ビジネスの現場などでも耳にする機会の増えてきた概念「エンパワーメント」。子育てにも関係のある概念のようです。具体的にはどのような意味があるのか、どのように実践できるのかを紹介します。
もくじ
エンパワーメントとは
英語の「パワー」という言葉と関係がありそうな「エンパワーメント」。この言葉には深い歴史的な背景があります。
公民権運動・男女同権運動などで有名になった考え方
エンパワーメント(empowerment)という英単語には、広義には「力を与える」という意味があります。
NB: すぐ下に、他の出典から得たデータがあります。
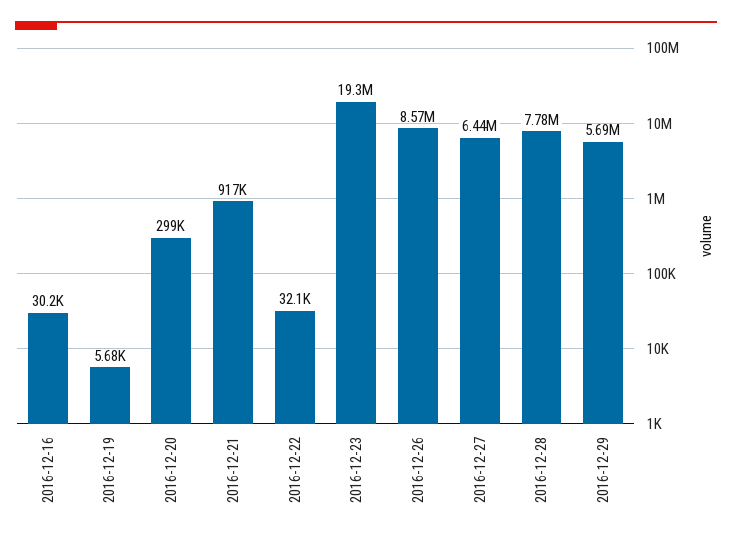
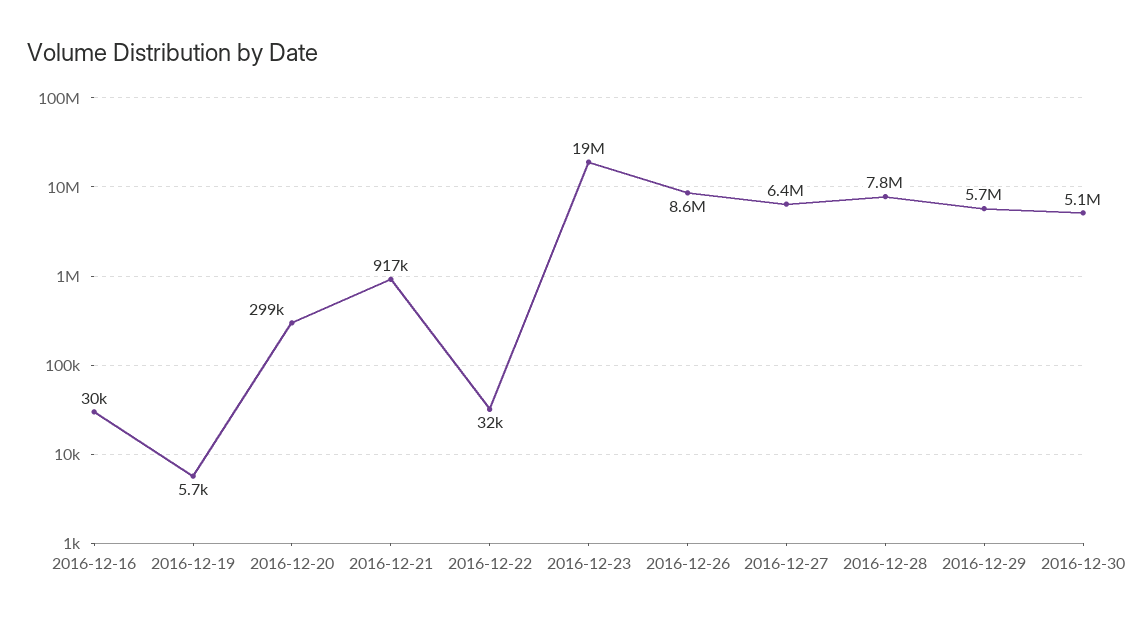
2016-12-30: none -> 5100000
そこから、社会的に「より力がない」「弱い」と考えられてきた人々を力づけ、本来持っている能力が開花するように働きかけることを指すようになってきました。
エンパワメントは,例えて言うなら,魚が獲れずに困っている村の人々に対して単に魚を与えるのではなく,自分たちで魚を獲ることが出来るように魚の釣り方を教えることである。
(引用元:個人をエンパワーするとは|プログラム評価ラボ 法政大学キャリアデザイン学部 安田研究室)
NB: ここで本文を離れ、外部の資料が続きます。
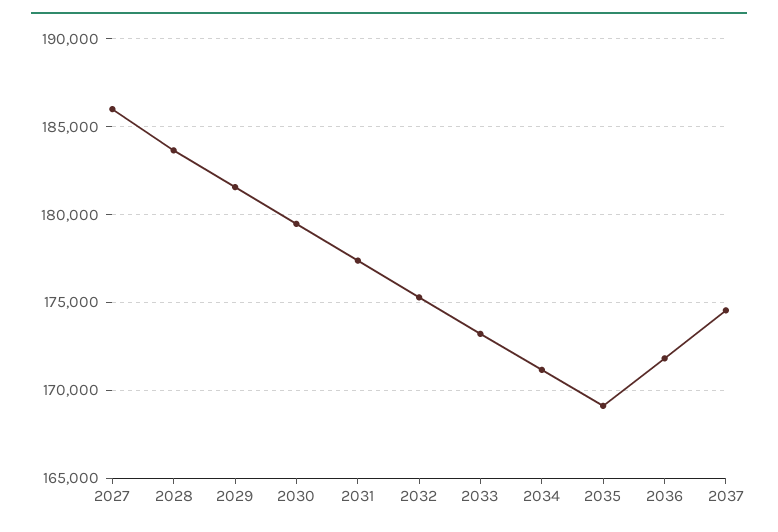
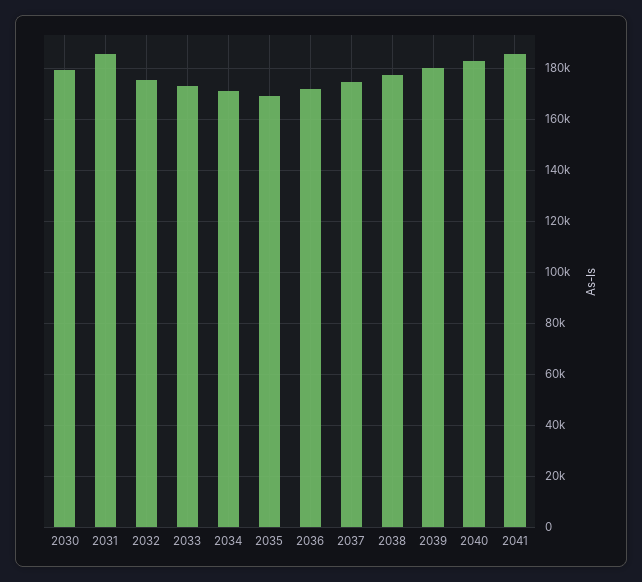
2027: 186000 -> none
2028: 183500 -> none
2029: 181500 -> none
2031: 177500 -> 185000
2038: none -> 177500
2039: none -> 180000
2040: none -> 182500
2041: none -> 185000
弱い立場にある人たちには、差別や抑圧という問題が立ちはだかります。アメリカでの公民権運動や、世界的に広がった女性運動などで使われた結果、エンパワーメントには、「それまでの抑圧された立場から自ら立ち上がり、自分のために能力を開花させ、それによって生活や環境を変革していく」という意味が込められるようになりました。
各分野でのエンパワーメントの意味
現在では、エンパワーメントの概念は社会運動だけでなく、さまざまな局面で使われています。各分野での意味を調べました。
介護・福祉分野:自分の人生の主人公に
介護・福祉の分野において身体的・精神的に弱い立場にあるのは、介護や福祉を受ける側です。年齢や疾患・障害などの理由により、「これはできない」「やっても無駄だ」という思考に陥ってしまうことも。この分野では、エンパワーメントには「サービス利用者や家族が自発的に物事を決めて、自分の生活を自分でコントロールすることができるように手助けする」という意味があります。
子育て・教育分野:子供の潜在能力を引き出す
教育の現場でもエンパワーメントという概念が使われます。この場合は、社会的な弱さや抑圧というのは、大人対子供の力関係になります。大人が一方的に子供にものごとを教え込むのではなく、子供の持つ潜在能力を引き出すという考え方です。大人には正解が見えているけれども、あえて教えずに子供が試行錯誤しながら答えを見つけていく過程を重視します。
ビジネス・企業:権限を委譲し、成果をあげる
ビジネスの現場でのエンパワーメントは、「権限委譲」という意味合いが強くなります。これは、従業員の自主性とビジネスの成果との関係性と深く関係があります。背景には、部下は一方的に上司が命令したことをこなすのではなく、ある程度の裁量を持って自分の仕事ができたほうが成果が出るという考えがあります。上司は部下に裁量を与え、目標を達成できるように支援するという役割を果たします。